He only hoped that warmth remained after she heard what he had to say.
CHAPTER 18
TYSONS CORNER, VIRGINIA
NOREEN Ahmed eyed the trembling device with a hatred more suited for an angry rattlesnake than a vibrating cell. In what she regarded as a minor miracle, the buzzing phone hadn’t awakened her sleeping husband. When they’d first married ten years ago, Brian would stir if their cat padded across the room.
Today, he slept like the dead.
Working twenty-four-hour shifts as a surgical resident could do that.
Swiping the phone from her nightstand, Noreen eased from her bed, holding the still-pulsating device against her chest. Her legs screamed and her shoulders and arms throbbed, but she managed to hobble across the hardwood floor without making a peep. Her FBI physical fitness test was less than a month away, and she was doubling down on her daily workouts to ensure she was ready.

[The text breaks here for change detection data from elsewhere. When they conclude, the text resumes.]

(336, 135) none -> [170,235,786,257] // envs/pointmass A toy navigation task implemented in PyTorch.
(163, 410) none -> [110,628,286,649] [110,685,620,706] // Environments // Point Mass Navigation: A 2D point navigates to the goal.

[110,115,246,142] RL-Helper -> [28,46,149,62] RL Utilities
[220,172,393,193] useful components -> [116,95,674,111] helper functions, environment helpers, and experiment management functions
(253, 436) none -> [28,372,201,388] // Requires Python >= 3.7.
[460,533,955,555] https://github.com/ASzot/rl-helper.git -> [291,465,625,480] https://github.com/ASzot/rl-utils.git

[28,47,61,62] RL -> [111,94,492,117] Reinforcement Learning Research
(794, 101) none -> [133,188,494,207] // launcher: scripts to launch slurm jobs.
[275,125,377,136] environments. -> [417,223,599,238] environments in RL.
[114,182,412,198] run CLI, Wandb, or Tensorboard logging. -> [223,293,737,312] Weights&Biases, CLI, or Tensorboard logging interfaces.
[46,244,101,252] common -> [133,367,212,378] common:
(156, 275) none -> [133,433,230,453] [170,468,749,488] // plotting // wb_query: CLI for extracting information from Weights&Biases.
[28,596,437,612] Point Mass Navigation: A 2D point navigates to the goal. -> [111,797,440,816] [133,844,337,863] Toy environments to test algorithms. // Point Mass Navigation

In a regulation that only made sense to a government bureaucrat, there were no age gates to the FBI’s entrance exam. This meant that, at thirty-five, Noreen was expected to achieve the same standards as someone a decade her junior. Rather than dwell on the insanity of this policy, Noreen simply trained harder. In her experience, government regulations rarely made sense.

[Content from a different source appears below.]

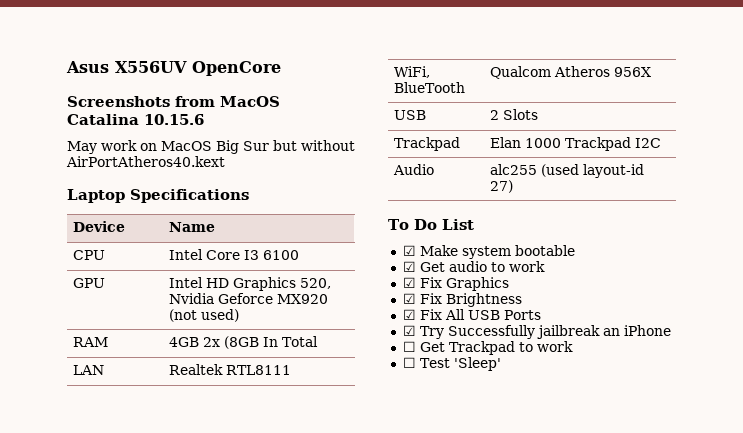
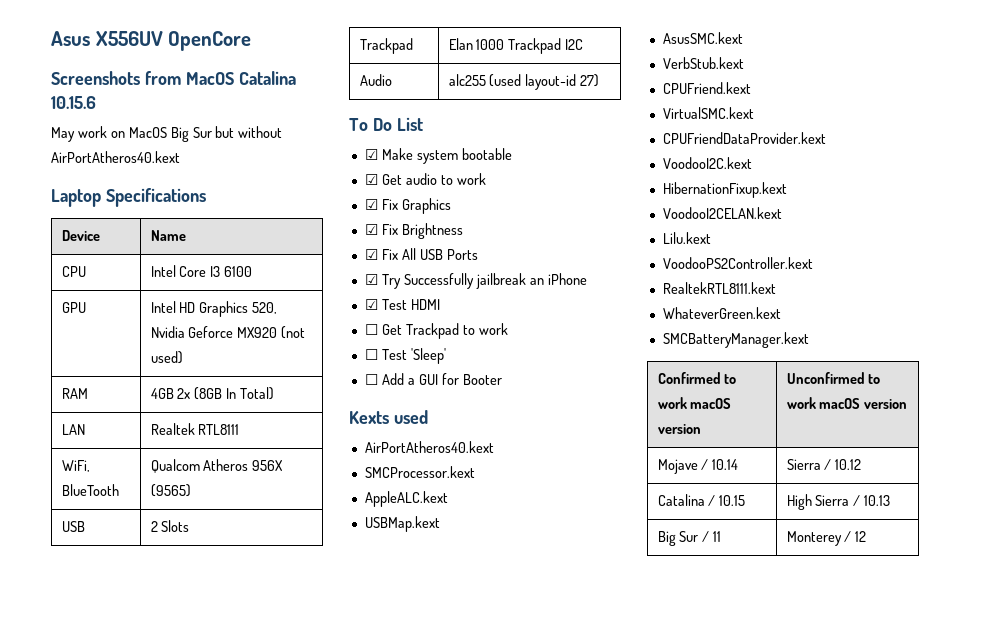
[282,336,319,347] Total -> [240,387,275,400] Total)
(652, 72) none -> [150,484,191,497] (9565)
(671, 330) none -> [364,299,440,310] // ☑ Test HDMI
(501, 364) none -> [364,373,502,385] [349,410,428,424] [364,441,494,453] [364,466,475,478] [364,491,448,507] [364,516,440,532] [662,32,743,44] [662,57,744,69] [662,82,751,94] [662,107,754,119] [662,132,826,144] [662,157,752,169] [662,182,787,198] [662,207,782,219] [662,232,711,244] [662,257,813,269] [662,282,776,294] [662,307,781,319] [662,332,809,348] [657,372,737,384] [657,397,732,409] [657,424,701,434] [786,372,881,384] [786,397,908,409] [657,459,739,474] [786,459,862,470] [657,494,746,506] [786,494,891,510] [657,531,722,546] [786,531,867,546] // ☐ Add a GUI for Booter // Kexts used // AirPortAtheros40.kext // SMCProcessor.kext // AppleALC.kext // USBMap.kext // AsusSMC.kext // VerbStub.kext // CPUFriend.kext // VirtualSMC.kext // CPUFriendDataProvider.kext // VoodooI2C.kext // HibernationFixup.kext // VoodooI2CELAN.kext // Lilu.kext // VoodooPS2Controller.kext // RealtekRTL8111.kext // WhateverGreen.kext // SMCBatteryManager.kext // Confirmed to work macOS version | Unconfirmed to work macOS version // Mojave / 10.14 | Sierra / 10.12 // Catalina / 10.15 | High Sierra / 10.13 // Big Sur / 11 | Monterey / 12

And Noreen had plenty of experience.
Only after softly closing the door behind her did Noreen consult the screen on her vibrating phone. The number was unlisted, but she recognized the prefix. For a long moment, she thought about not answering. She was on leave, after all.
Terminal leave.
Then, she thumbed the green button.
“Hello?”
“Noreen Ahmed?”
“Who’s this?” Noreen said.
Though she had a pretty good idea where the call had originated, the voice was unfamiliar. Even more important, she was on vacation and her employment with her current employer ended in three weeks. She felt little need to be polite. In the lexicon of her soon-to-be-former profession, Noreen was bulletproof.

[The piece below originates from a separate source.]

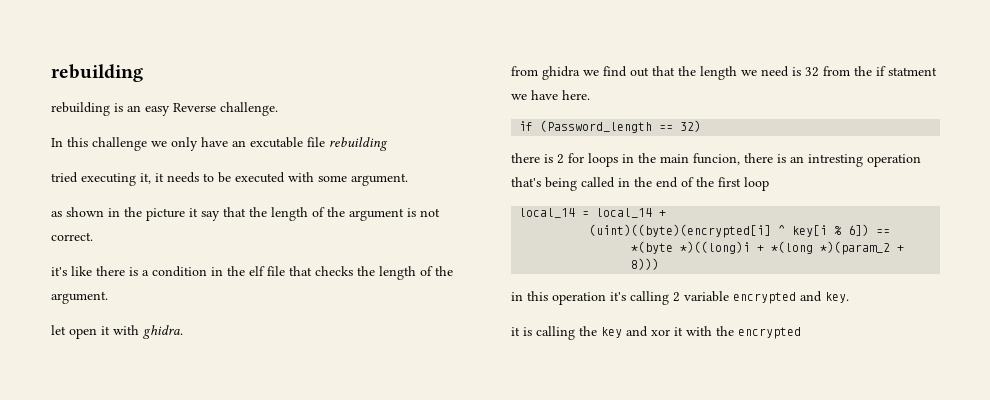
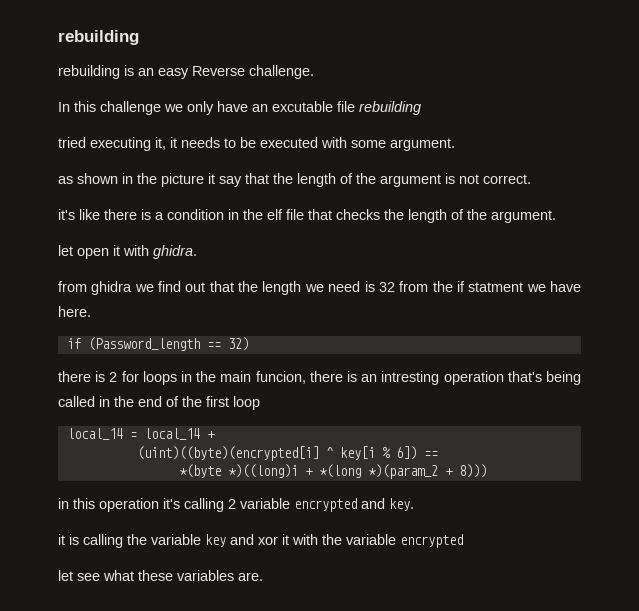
(597, 331) none -> [151,534,201,545] variable
[738,327,801,339] encrypted -> [346,534,463,548] [58,570,263,581] variable encrypted // let see what these variables are.

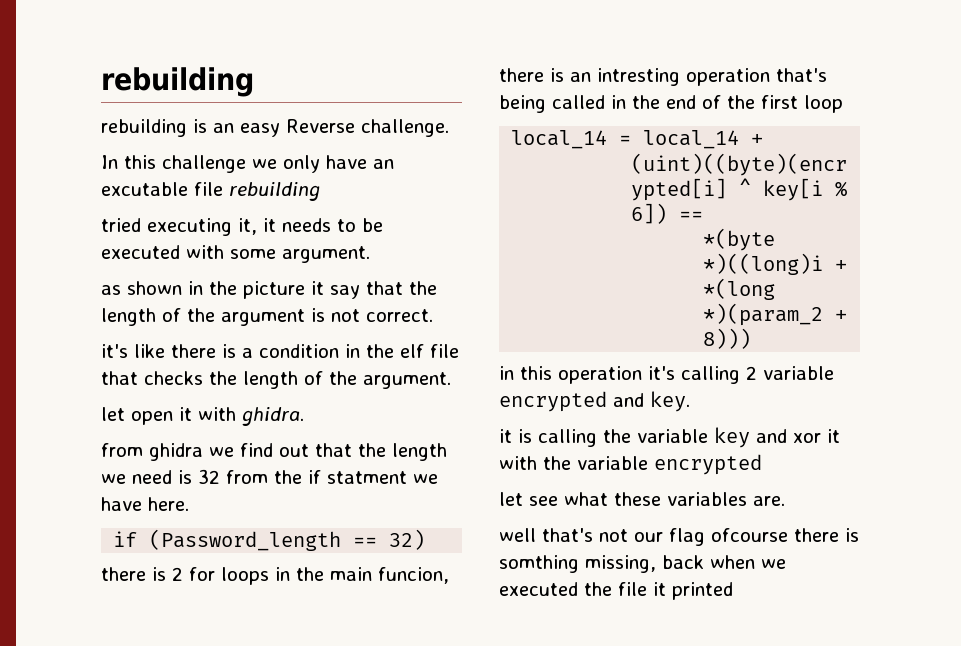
(263, 576) none -> [499,528,859,546] [499,555,786,573] [499,582,733,600] // well that's not our flag ofcourse there is somthing missing, back when we executed the file it printed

“This is Deputy Director Mike Nash.”
Or perhaps not.
Though the camera on her cell was taped over, Noreen still felt strange talking to a seventh-floor executive while wearing just a black tank top and the skimpy sleep shorts Brian loved. Resisting the urge to grab a sweatshirt from the laundry basket resting on the floor, she padded over to the couch and took a seat next to the orange cat that had been her companion since college.
Tigs was ten pounds overweight, blind in one eye, and hard of hearing, but she seemed to understand Noreen on an empathetic level. No sooner had Noreen crossed her brown legs than Tigs moved into her lap and began to purr.
“Yes, sir,” Noreen said, with a look at the bedroom door. “What can I do for you?”
Her benign response still felt like a betrayal.
She’d promised Brian.
Promised.
“I know you’re on leave, but I’d like you to please come in,” Nash said. “It’s urgent.”
Noreen’s gaze traveled from the accusing bedroom door to the framed picture resting on the end table. She and Brian just after he’d proposed. Then as now, their opposing complexions complemented each other. His alabaster face pressed against her nutmeg cheek. A boy who could trace his heritage back to County Antrim in Northern Ireland had married a girl whose parents hailed from central Pakistan.
Only in America.
The wedding had been a compromise of sorts. A mixture of Muslim and Catholic traditions that had mollified their prospective mothers-in-law while satisfying neither. Noreen had always thought that the biggest threat to their marriage would come from interfamily strife spawned by their very different backgrounds.
She’d been wrong.
“I don’t think so,” Noreen said.
Tigs vibrated like a tuning fork as she purred her agreement.
“What’s that?” Nash said.
“I’m not coming in,” Noreen said. “Sir.”
She’d paused before adding the honorific, almost not uttering the word. But that wouldn’t have been right. Regardless of how things had turned out, the state of her marriage could not be laid solely at her employer’s feet. She and Brian were adults responsible for their own choices.
“I see,” Nash said.
Noreen expected the conversation to end.
It did not.
“Noreen, can I ask you a question?”
Noreen paused again, trying to spot the trap behind the words.
Mike Nash had served his country in combat as a Marine before transitioning to the Agency as a paramilitary officer. According to the national news, he’d single-handedly stopped an attack on the counterterrorism center. Even though some of the details of what happened that day hadn’t been disclosed, Noreen had no doubt that Nash was a hero. The voice on the phone didn’t belong to a run-of-the-mill seventh-floor bureaucrat. Noreen might be disillusioned with the CIA and pissed off at what the long hours and frequent deployments had done to her marriage, but she had no cause to make Nash the target of her frustration.